▶ _TASK REQUIREMENTS_: Below are records to repeat exactly; copy them without the pictures.

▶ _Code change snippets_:

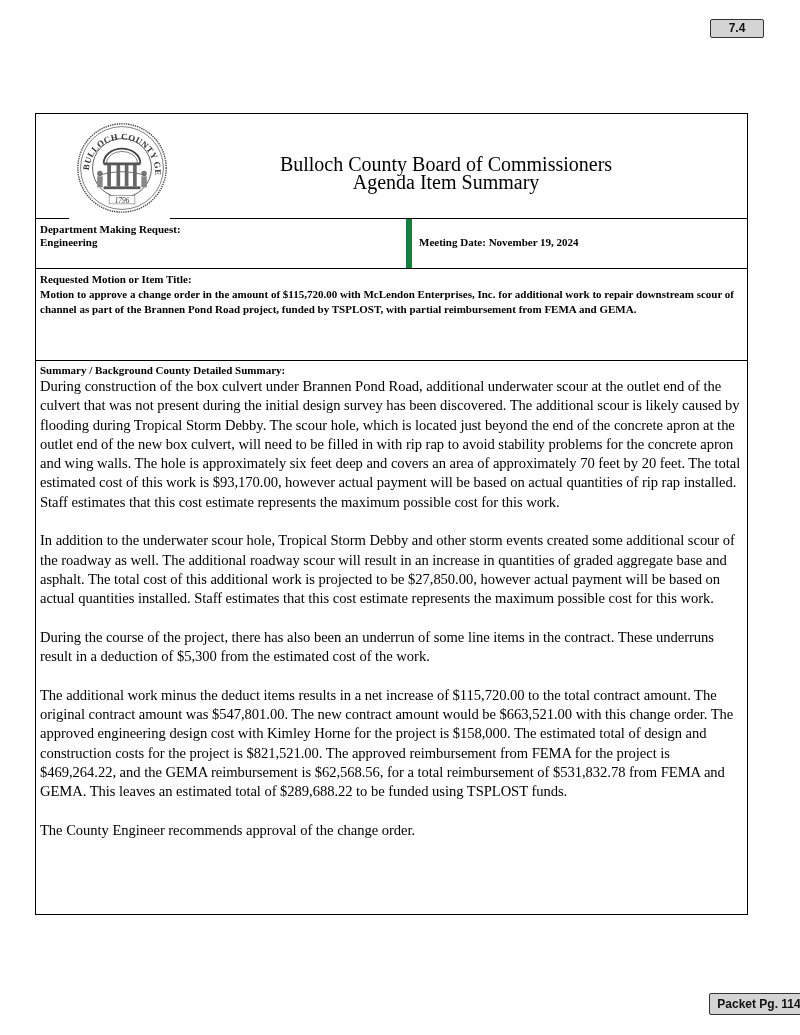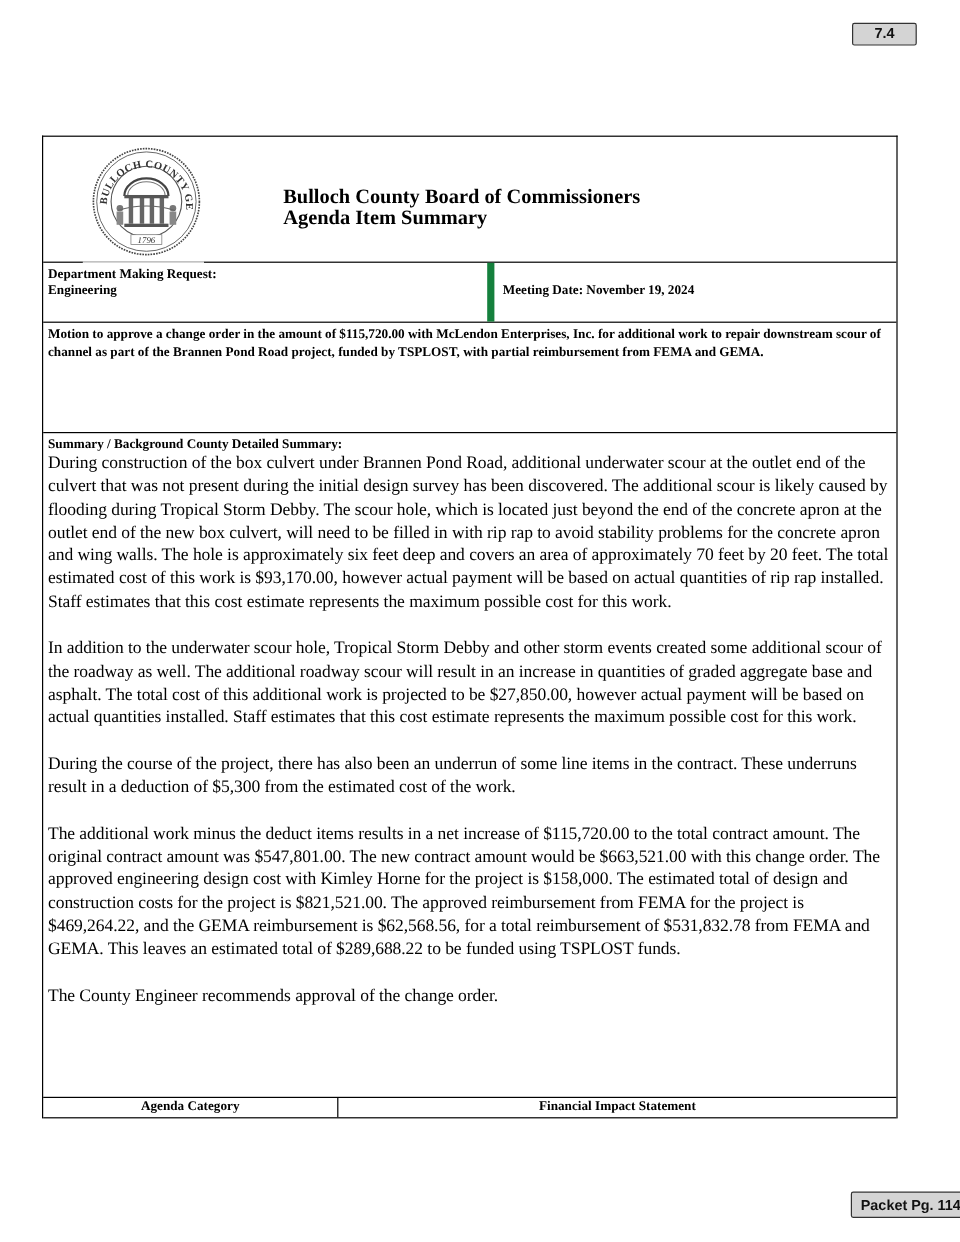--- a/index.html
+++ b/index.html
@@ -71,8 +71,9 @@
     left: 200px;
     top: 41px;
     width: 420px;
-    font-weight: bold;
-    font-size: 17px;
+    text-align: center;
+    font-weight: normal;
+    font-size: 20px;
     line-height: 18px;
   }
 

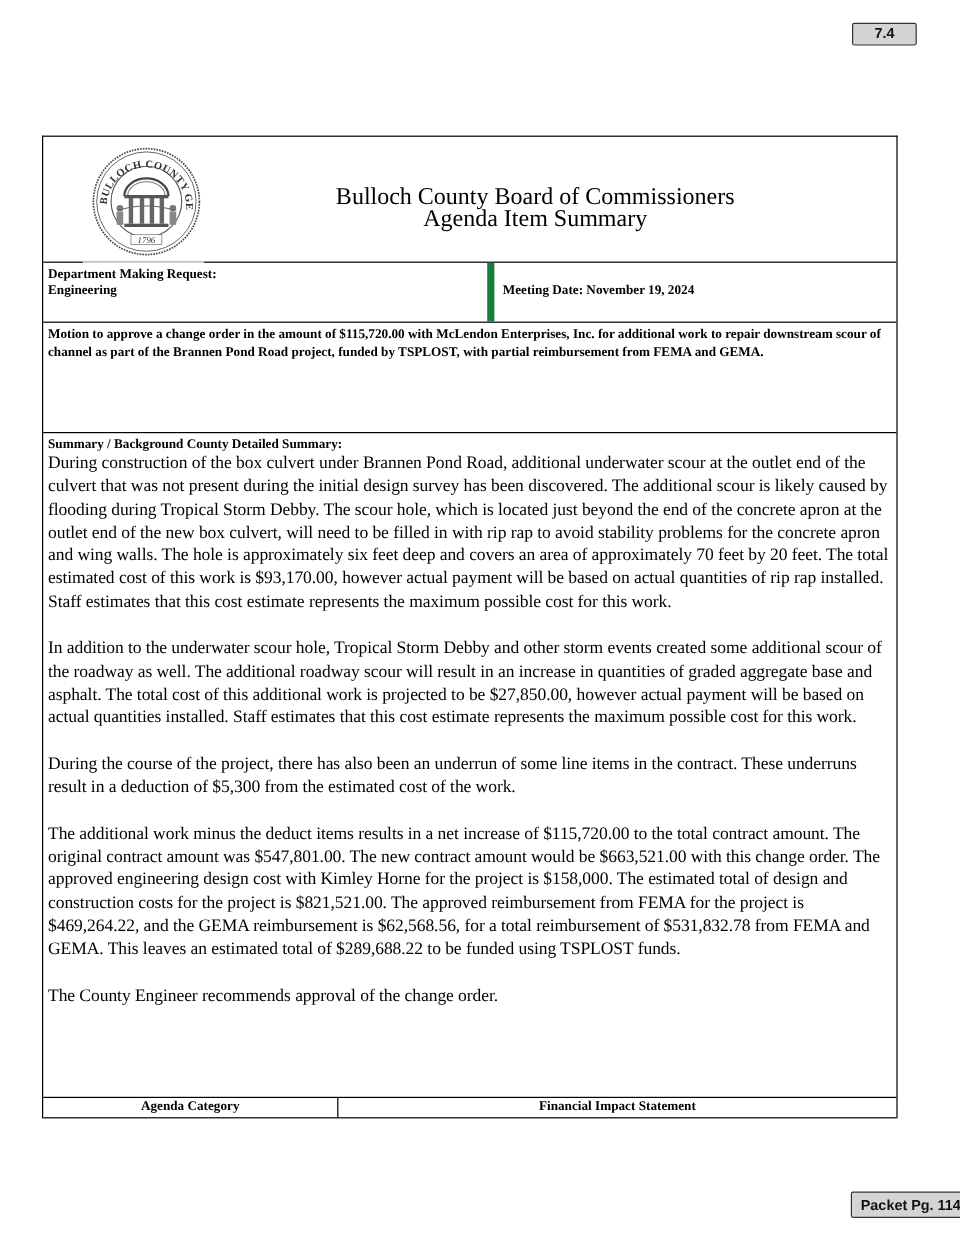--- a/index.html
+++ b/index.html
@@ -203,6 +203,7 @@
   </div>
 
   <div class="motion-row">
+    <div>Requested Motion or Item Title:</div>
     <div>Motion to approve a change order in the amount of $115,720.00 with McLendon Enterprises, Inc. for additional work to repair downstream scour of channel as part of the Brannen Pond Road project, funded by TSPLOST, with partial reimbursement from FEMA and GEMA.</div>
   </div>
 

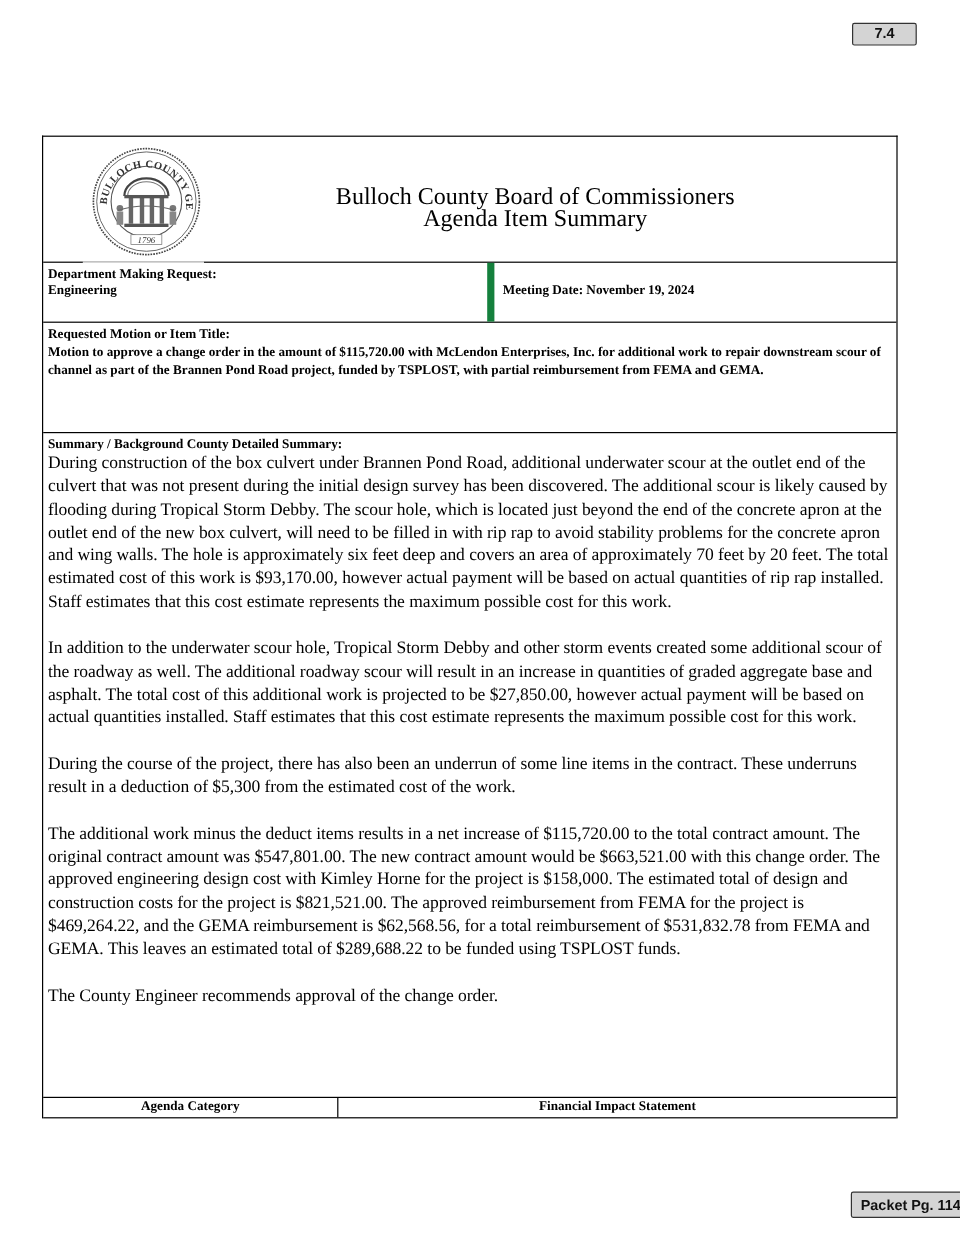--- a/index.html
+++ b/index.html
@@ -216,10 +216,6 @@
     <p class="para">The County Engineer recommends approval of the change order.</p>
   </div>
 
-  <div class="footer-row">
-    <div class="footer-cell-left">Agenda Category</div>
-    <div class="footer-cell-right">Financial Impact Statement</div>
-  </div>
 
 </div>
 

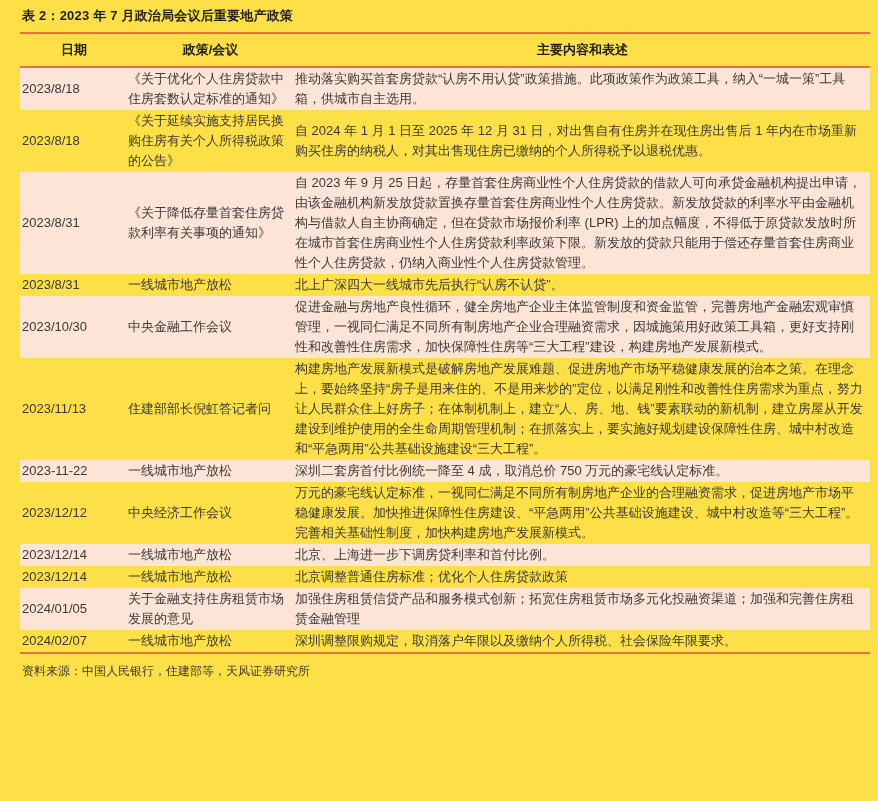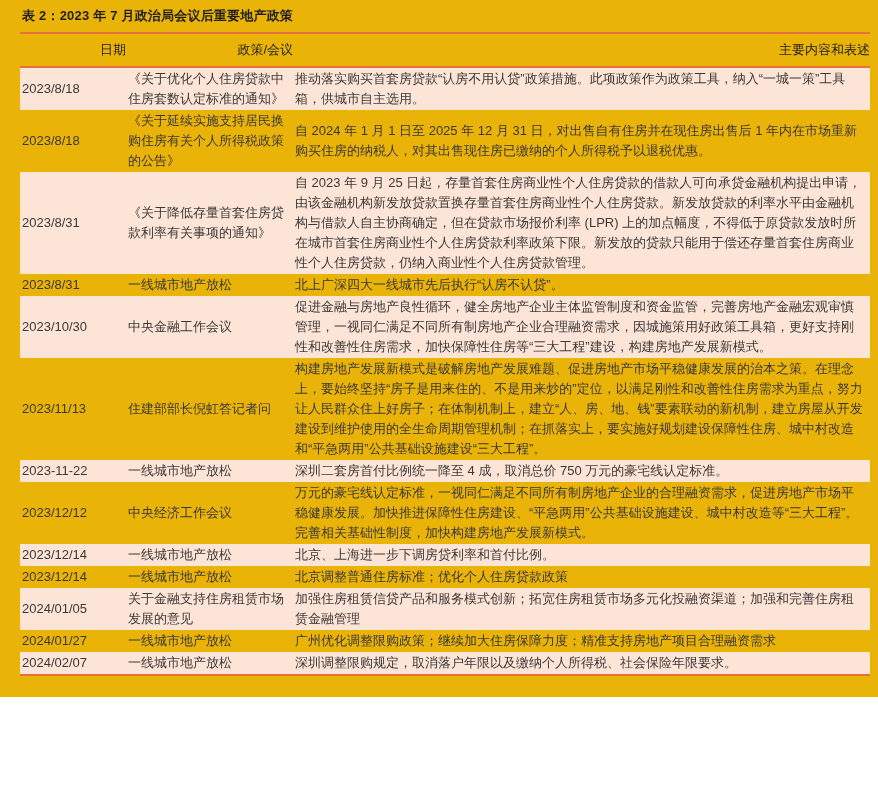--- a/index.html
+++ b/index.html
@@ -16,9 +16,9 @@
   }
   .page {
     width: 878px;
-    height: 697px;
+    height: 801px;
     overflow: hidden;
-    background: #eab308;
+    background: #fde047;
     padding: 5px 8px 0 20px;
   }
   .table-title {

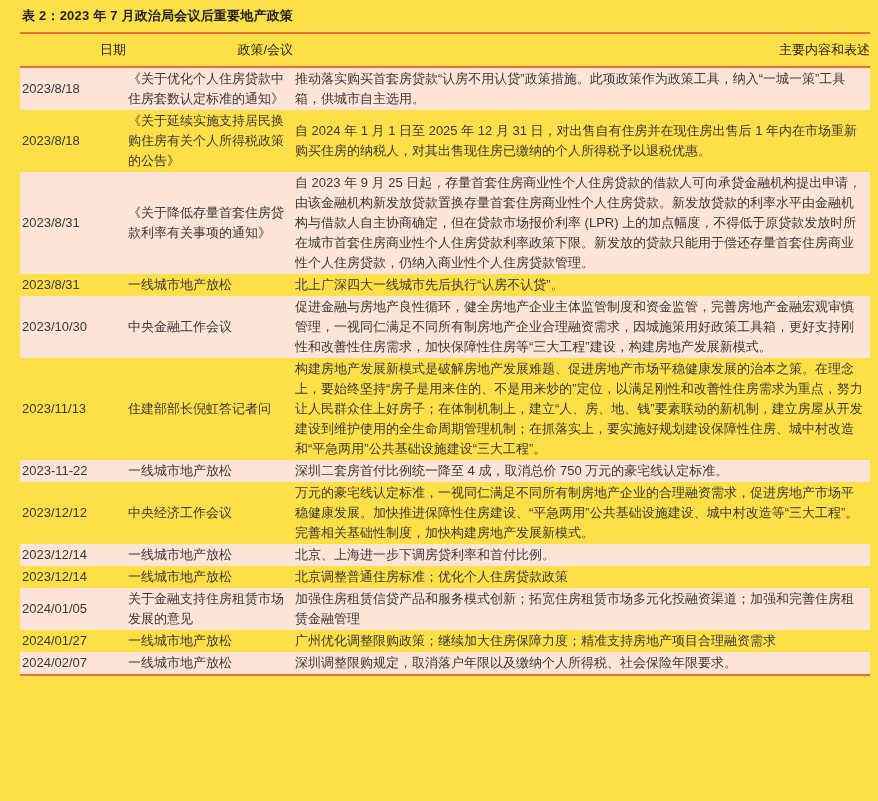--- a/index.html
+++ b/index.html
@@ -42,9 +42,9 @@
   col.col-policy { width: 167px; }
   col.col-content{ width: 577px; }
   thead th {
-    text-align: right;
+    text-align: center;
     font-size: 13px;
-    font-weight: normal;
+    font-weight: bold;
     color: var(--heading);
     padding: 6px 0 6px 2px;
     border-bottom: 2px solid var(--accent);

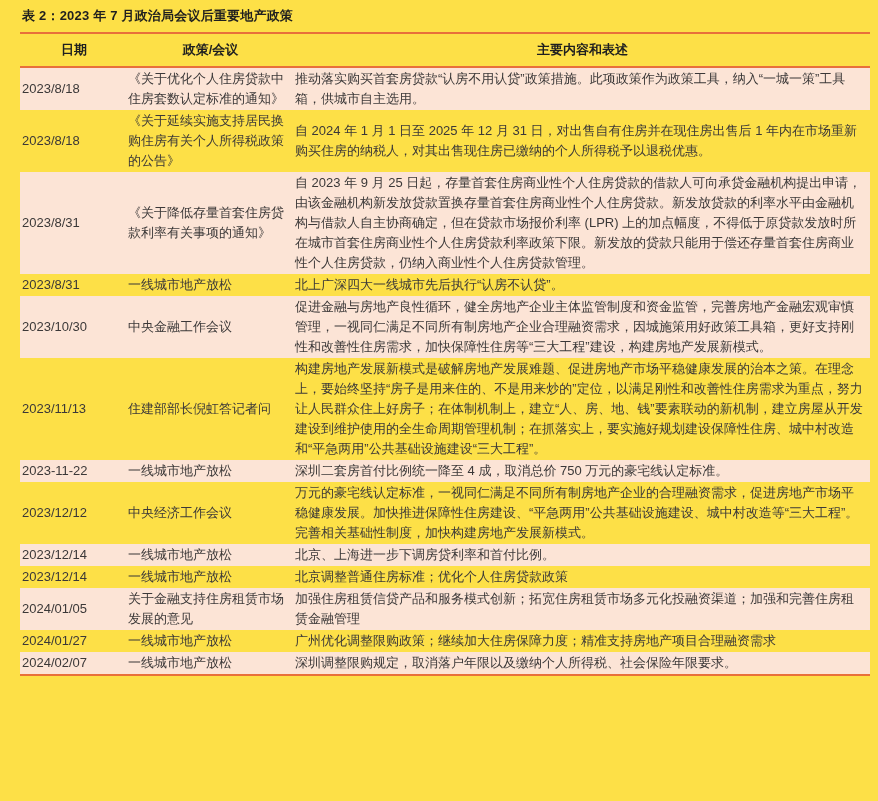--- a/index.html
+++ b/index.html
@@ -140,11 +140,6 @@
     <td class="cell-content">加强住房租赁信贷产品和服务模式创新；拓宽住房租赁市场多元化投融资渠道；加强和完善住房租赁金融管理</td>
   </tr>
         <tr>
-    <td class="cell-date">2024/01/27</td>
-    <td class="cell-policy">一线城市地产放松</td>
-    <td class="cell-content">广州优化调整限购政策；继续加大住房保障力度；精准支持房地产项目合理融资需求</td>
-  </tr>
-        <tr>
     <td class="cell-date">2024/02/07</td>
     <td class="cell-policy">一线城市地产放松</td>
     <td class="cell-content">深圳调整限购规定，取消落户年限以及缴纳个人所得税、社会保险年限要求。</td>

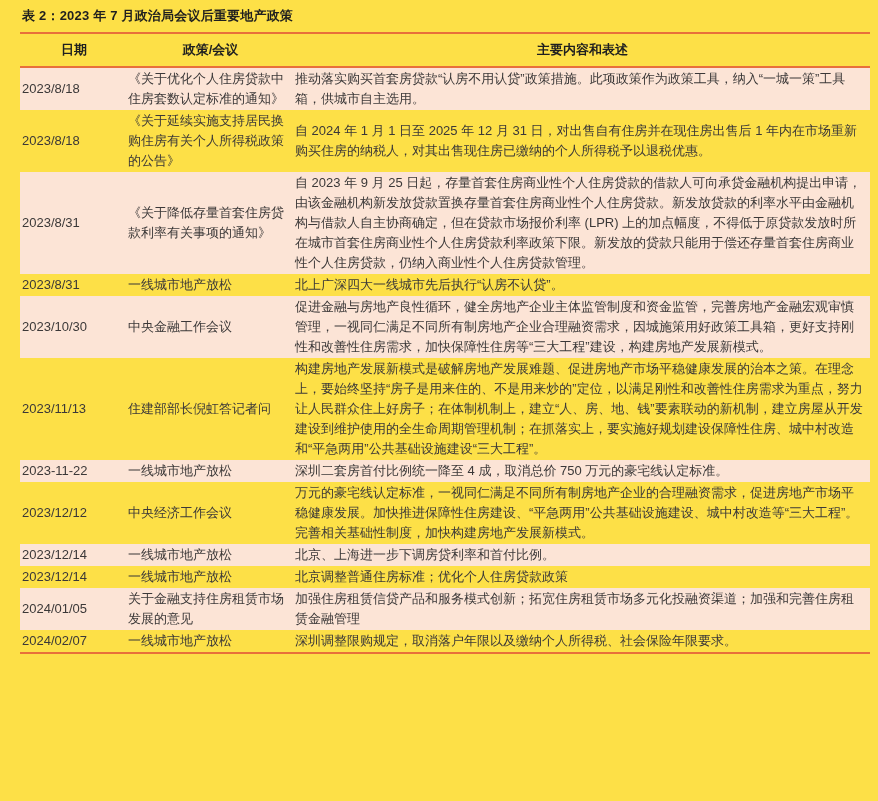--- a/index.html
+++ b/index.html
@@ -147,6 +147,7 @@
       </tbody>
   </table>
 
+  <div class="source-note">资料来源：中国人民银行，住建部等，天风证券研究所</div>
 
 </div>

▶ _RESPONSE FOR THIS EXERCISE_:
--- a/index.html
+++ b/index.html
@@ -71,8 +71,9 @@
     left: 200px;
     top: 41px;
     width: 420px;
-    font-weight: bold;
-    font-size: 17px;
+    text-align: center;
+    font-weight: normal;
+    font-size: 20px;
     line-height: 18px;
   }
 

--- a/index.html
+++ b/index.html
@@ -203,6 +203,7 @@
   </div>
 
   <div class="motion-row">
+    <div>Requested Motion or Item Title:</div>
     <div>Motion to approve a change order in the amount of $115,720.00 with McLendon Enterprises, Inc. for additional work to repair downstream scour of channel as part of the Brannen Pond Road project, funded by TSPLOST, with partial reimbursement from FEMA and GEMA.</div>
   </div>
 

--- a/index.html
+++ b/index.html
@@ -216,10 +216,6 @@
     <p class="para">The County Engineer recommends approval of the change order.</p>
   </div>
 
-  <div class="footer-row">
-    <div class="footer-cell-left">Agenda Category</div>
-    <div class="footer-cell-right">Financial Impact Statement</div>
-  </div>
 
 </div>
 

--- a/index.html
+++ b/index.html
@@ -16,9 +16,9 @@
   }
   .page {
     width: 878px;
-    height: 697px;
+    height: 801px;
     overflow: hidden;
-    background: #eab308;
+    background: #fde047;
     padding: 5px 8px 0 20px;
   }
   .table-title {

--- a/index.html
+++ b/index.html
@@ -42,9 +42,9 @@
   col.col-policy { width: 167px; }
   col.col-content{ width: 577px; }
   thead th {
-    text-align: right;
+    text-align: center;
     font-size: 13px;
-    font-weight: normal;
+    font-weight: bold;
     color: var(--heading);
     padding: 6px 0 6px 2px;
     border-bottom: 2px solid var(--accent);

--- a/index.html
+++ b/index.html
@@ -140,11 +140,6 @@
     <td class="cell-content">加强住房租赁信贷产品和服务模式创新；拓宽住房租赁市场多元化投融资渠道；加强和完善住房租赁金融管理</td>
   </tr>
         <tr>
-    <td class="cell-date">2024/01/27</td>
-    <td class="cell-policy">一线城市地产放松</td>
-    <td class="cell-content">广州优化调整限购政策；继续加大住房保障力度；精准支持房地产项目合理融资需求</td>
-  </tr>
-        <tr>
     <td class="cell-date">2024/02/07</td>
     <td class="cell-policy">一线城市地产放松</td>
     <td class="cell-content">深圳调整限购规定，取消落户年限以及缴纳个人所得税、社会保险年限要求。</td>

--- a/index.html
+++ b/index.html
@@ -147,6 +147,7 @@
       </tbody>
   </table>
 
+  <div class="source-note">资料来源：中国人民银行，住建部等，天风证券研究所</div>
 
 </div>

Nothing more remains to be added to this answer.